=== Source data ===

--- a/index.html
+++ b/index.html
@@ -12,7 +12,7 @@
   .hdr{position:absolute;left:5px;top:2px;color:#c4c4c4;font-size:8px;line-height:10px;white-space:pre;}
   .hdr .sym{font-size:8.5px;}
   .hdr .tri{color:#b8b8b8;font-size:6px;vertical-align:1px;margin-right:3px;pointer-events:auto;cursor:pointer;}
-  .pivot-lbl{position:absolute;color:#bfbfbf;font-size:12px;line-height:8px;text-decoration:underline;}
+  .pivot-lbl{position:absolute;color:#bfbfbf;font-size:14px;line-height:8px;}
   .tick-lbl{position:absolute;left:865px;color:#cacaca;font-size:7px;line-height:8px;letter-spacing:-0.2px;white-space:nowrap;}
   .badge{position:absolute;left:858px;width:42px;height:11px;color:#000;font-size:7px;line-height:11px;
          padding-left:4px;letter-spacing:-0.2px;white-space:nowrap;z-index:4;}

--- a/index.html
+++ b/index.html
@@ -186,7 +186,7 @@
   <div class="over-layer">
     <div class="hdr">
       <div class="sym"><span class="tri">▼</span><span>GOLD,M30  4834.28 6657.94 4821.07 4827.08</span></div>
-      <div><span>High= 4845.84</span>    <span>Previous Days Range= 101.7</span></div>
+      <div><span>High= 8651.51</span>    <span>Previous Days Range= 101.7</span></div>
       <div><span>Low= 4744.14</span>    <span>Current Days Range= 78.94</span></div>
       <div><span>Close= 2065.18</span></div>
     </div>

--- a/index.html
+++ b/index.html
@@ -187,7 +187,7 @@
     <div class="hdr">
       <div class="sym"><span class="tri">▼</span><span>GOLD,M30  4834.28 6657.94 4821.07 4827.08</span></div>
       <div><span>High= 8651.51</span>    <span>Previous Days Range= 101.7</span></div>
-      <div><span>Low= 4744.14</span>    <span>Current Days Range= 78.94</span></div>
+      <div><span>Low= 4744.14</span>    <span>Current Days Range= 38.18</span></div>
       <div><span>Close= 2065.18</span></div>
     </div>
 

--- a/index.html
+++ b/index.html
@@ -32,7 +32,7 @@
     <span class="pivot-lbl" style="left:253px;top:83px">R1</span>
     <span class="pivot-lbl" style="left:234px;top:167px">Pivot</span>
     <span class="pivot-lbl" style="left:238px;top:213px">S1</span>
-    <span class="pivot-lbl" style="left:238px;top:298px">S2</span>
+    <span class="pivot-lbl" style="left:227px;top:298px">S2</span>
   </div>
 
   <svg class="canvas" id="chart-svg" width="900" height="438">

===

Which of the lines in the data contain the string "spacing"? Return each one.

   .tick-lbl{position:absolute;left:865px;color:#cacaca;font-size:7px;line-height:8px;letter-spacing:-0.2px;white-space:nowrap;}
          padding-left:4px;letter-spacing:-0.2px;white-space:nowrap;z-index:4;}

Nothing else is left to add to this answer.